Stored items from a collection
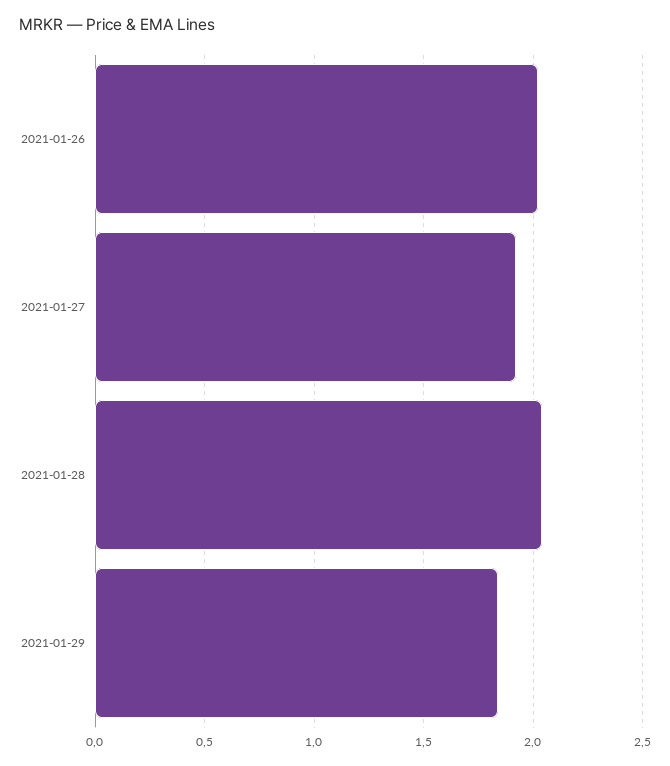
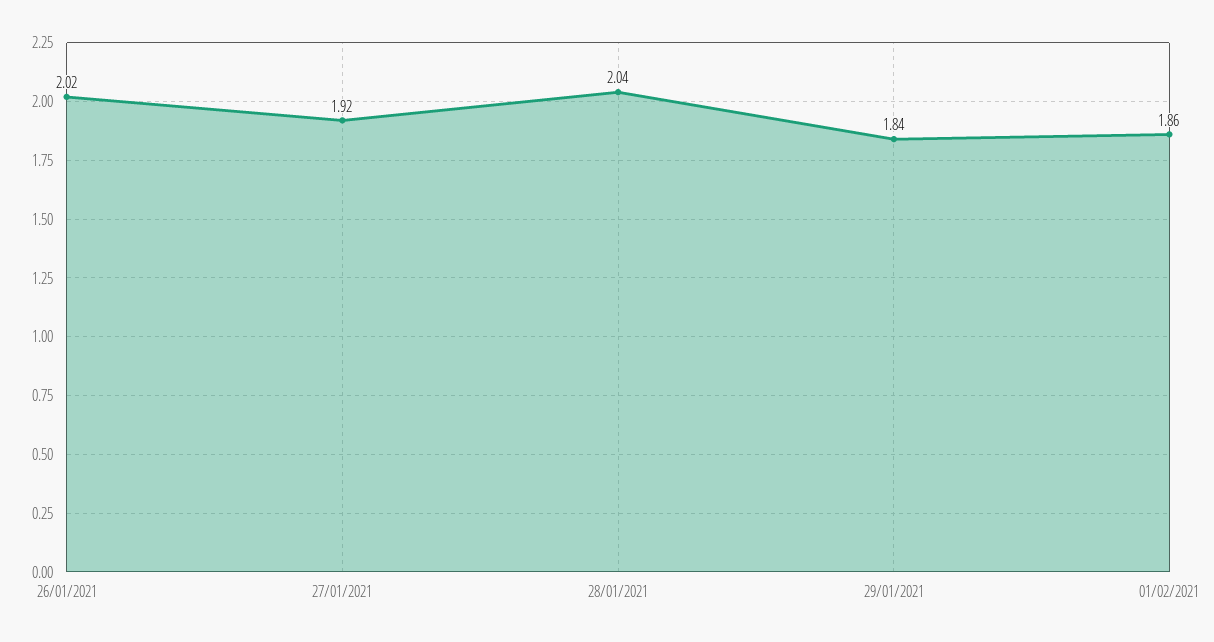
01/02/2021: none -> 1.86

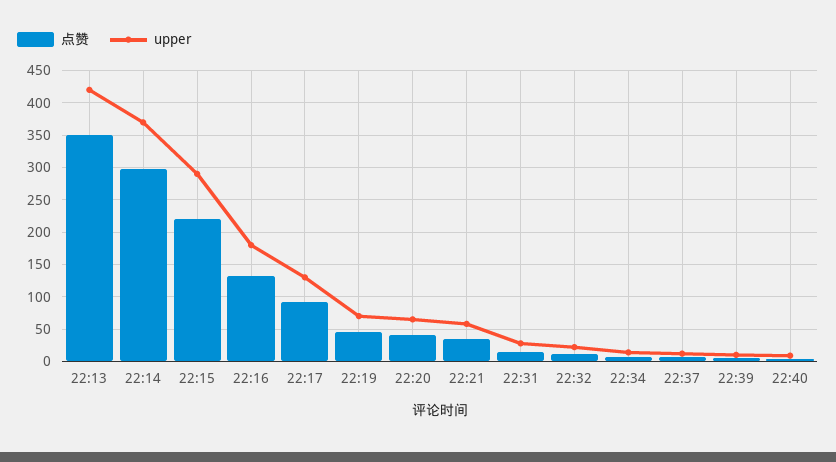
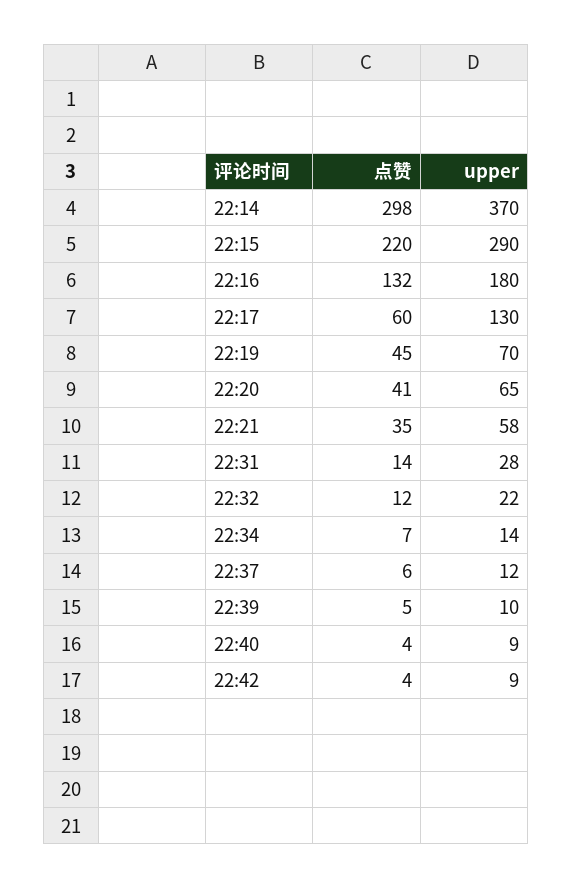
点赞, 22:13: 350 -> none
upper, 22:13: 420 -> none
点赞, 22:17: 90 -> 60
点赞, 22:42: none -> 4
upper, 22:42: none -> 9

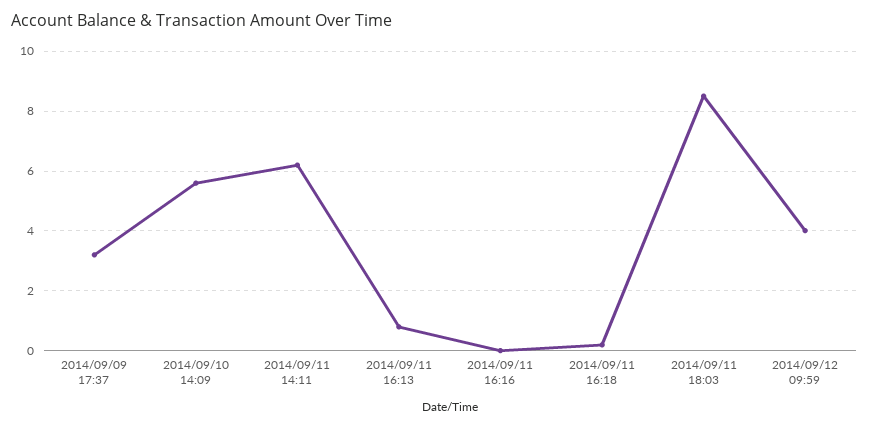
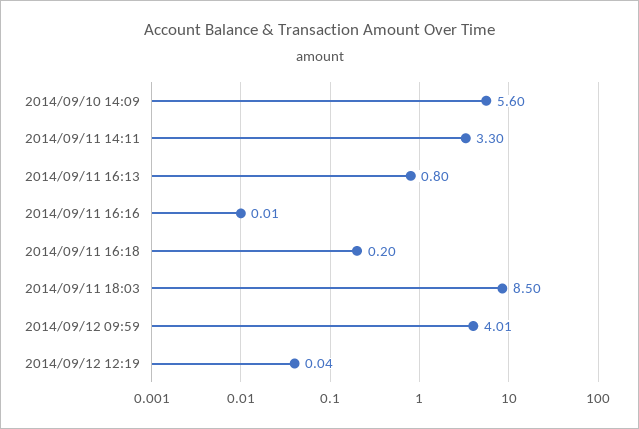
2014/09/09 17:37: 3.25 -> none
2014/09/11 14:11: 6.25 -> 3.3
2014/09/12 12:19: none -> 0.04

Work item –
Give the data again exactly as written, with all pictures left out.

Answer to the exercise –
01/02/2021: none -> 1.86

点赞, 22:13: 350 -> none
upper, 22:13: 420 -> none
点赞, 22:17: 90 -> 60
点赞, 22:42: none -> 4
upper, 22:42: none -> 9

2014/09/09 17:37: 3.25 -> none
2014/09/11 14:11: 6.25 -> 3.3
2014/09/12 12:19: none -> 0.04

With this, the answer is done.